How to Upload/Import Very Large Files

So, you just got your hands on a lot of great, formatted, data, like a huge CSV of Business Listings that you now want to import into your Vantage site, or a whole bunch of ads to import into your ClassiPress site.

This type of data can be found in numerous ways, and its not the purpose of this tutorial on where to source such data sets, but instead how to work with the large sets of data that you now have and wish to import.

You are probably reading this not because you are trying to import a handful or even a few hundred rows long csv file, rather I am sure you have some 10,000, 25,000 or maybe even 50,000 to 100,000+ row csv file that you are running into issues getting it to fully import successfully.

First is the good news, WordPress is built to handle this large of data and so are AppThemes themes, as well as the AppThemes theme internal data importer. That’s the good news, so that you know your not running into any bottle necks there.
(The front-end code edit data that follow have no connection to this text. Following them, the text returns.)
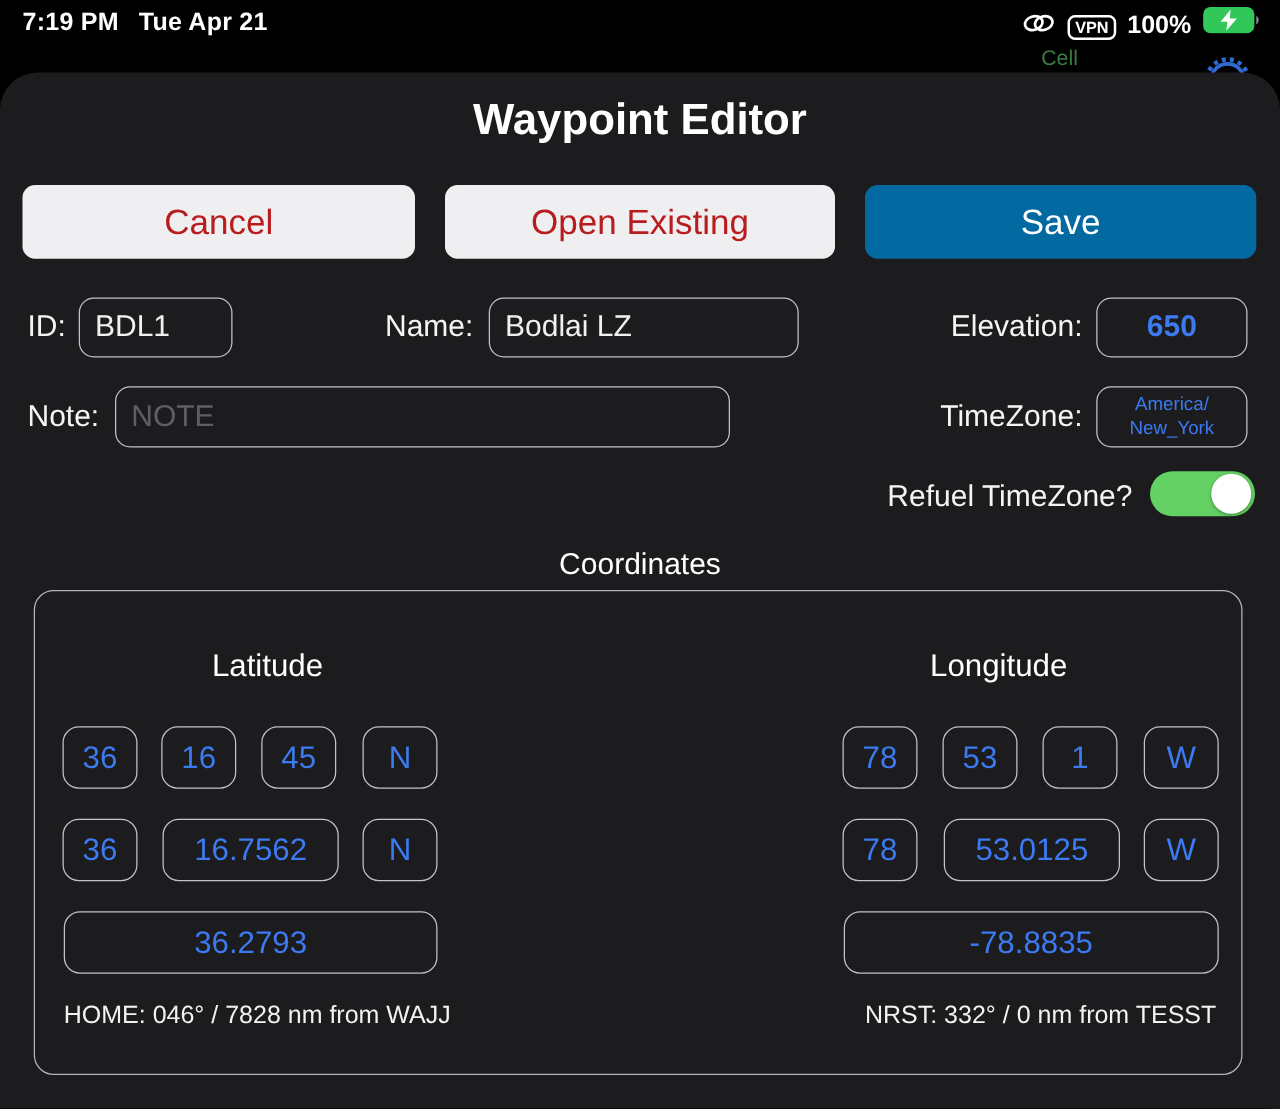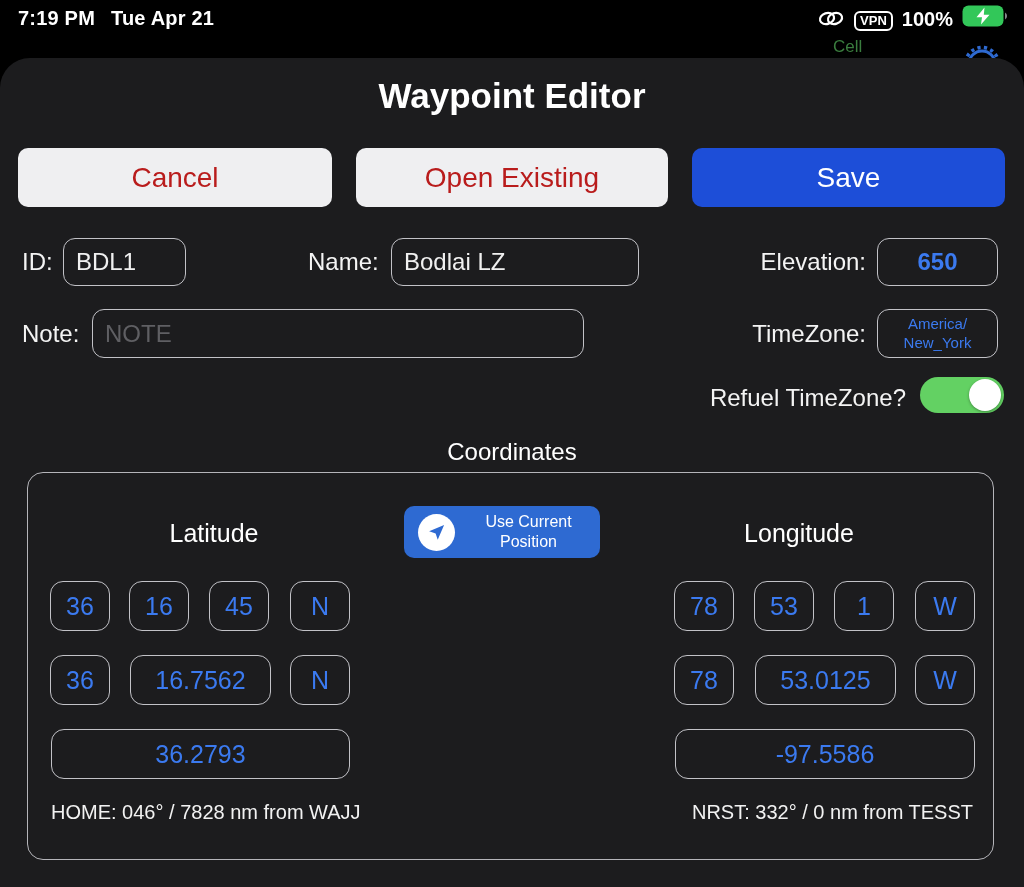"Save" .btn-blue { background: #1d4ed8 -> #0369a1 }
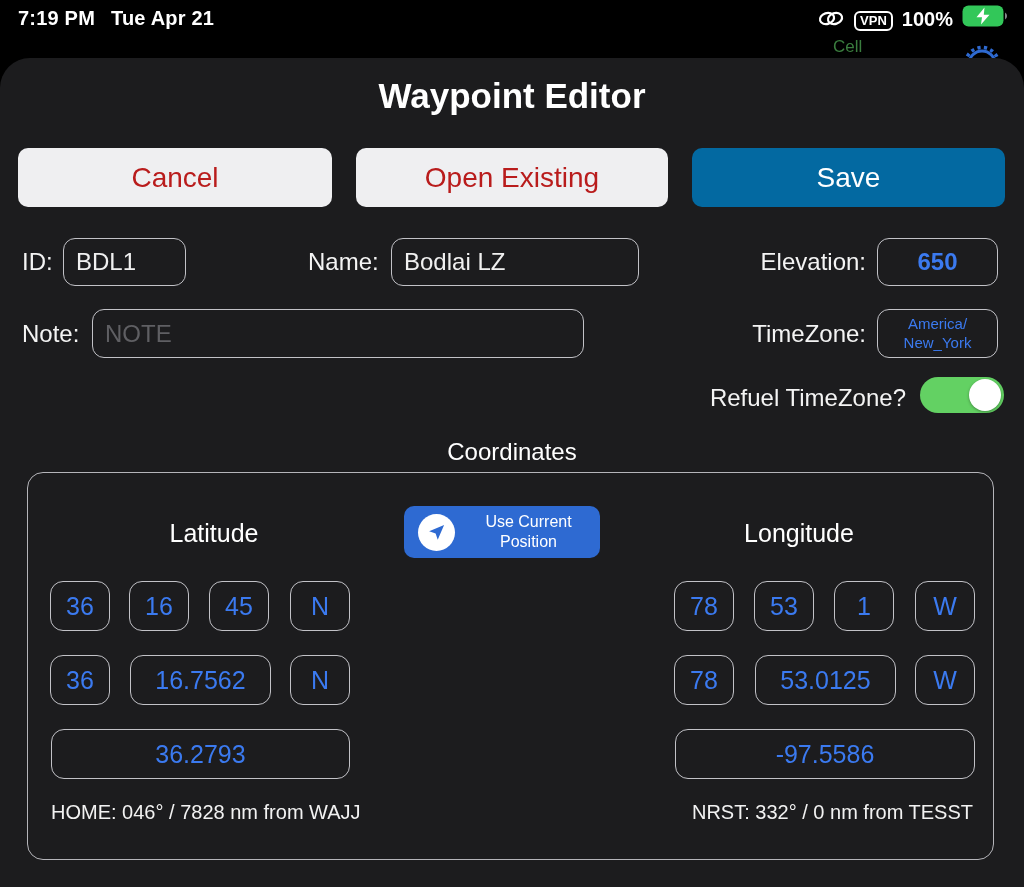"Use Current" div.ucp-btn { html: <div> <span> <svg> <path></path> </svg> </span> <span> <span>Use Current</span><br> <span>Position</span> </span> </div> -> none }
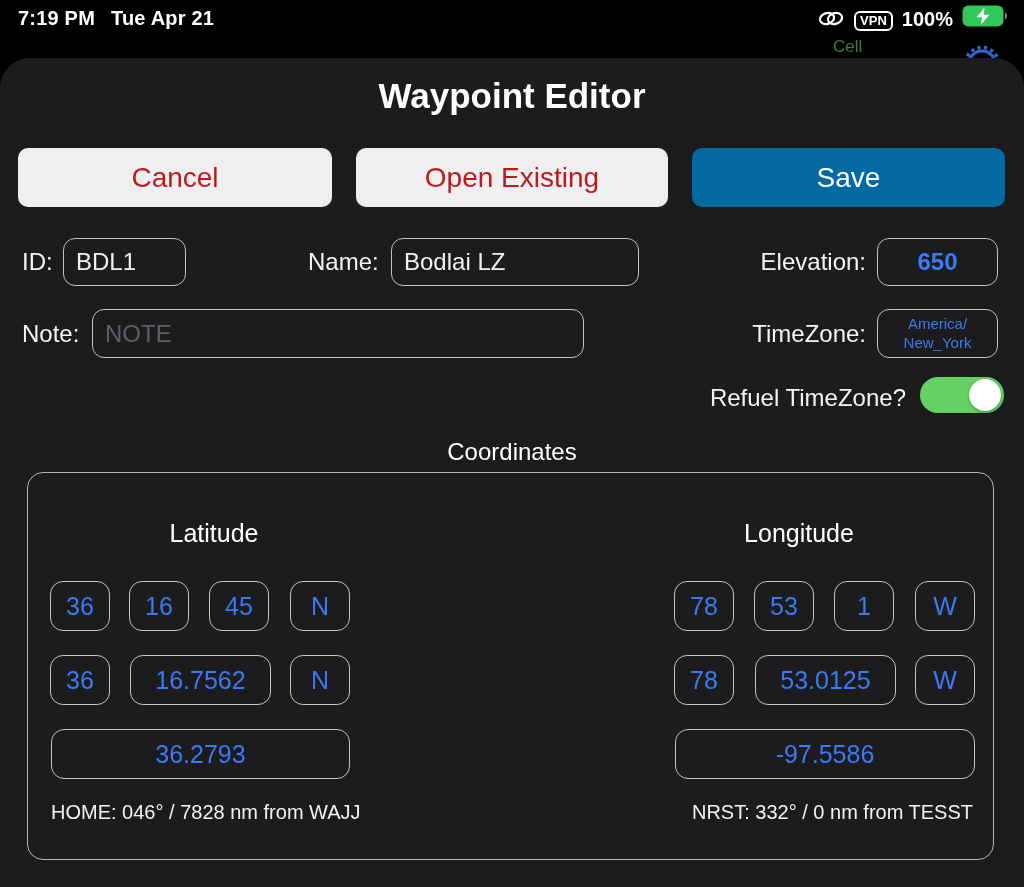"-97.5586" div.cbox { text: -97.5586 -> -78.8835 }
It’s important to look at this situation and know that there are two different things going on:

  • You are Uploading a large file
  • You are Importing a large file

In regards to Uploading, you may need to modify server configuration so the server is prepared and setup to accept high Mb file sizes as well as the timing it would take to upload a large file size.

In regards to Importing, you may have to address additional needs. It’s possible the server will need to be configured and setup for the time and memory needed to process the large file size. This is important as the server must process through a high quantity of rows of data, repeating the import processing tasks for each row of data in the .csv.

When you look at these tasks separately, it’s helpful to see where different settings and configuration directives apply and why.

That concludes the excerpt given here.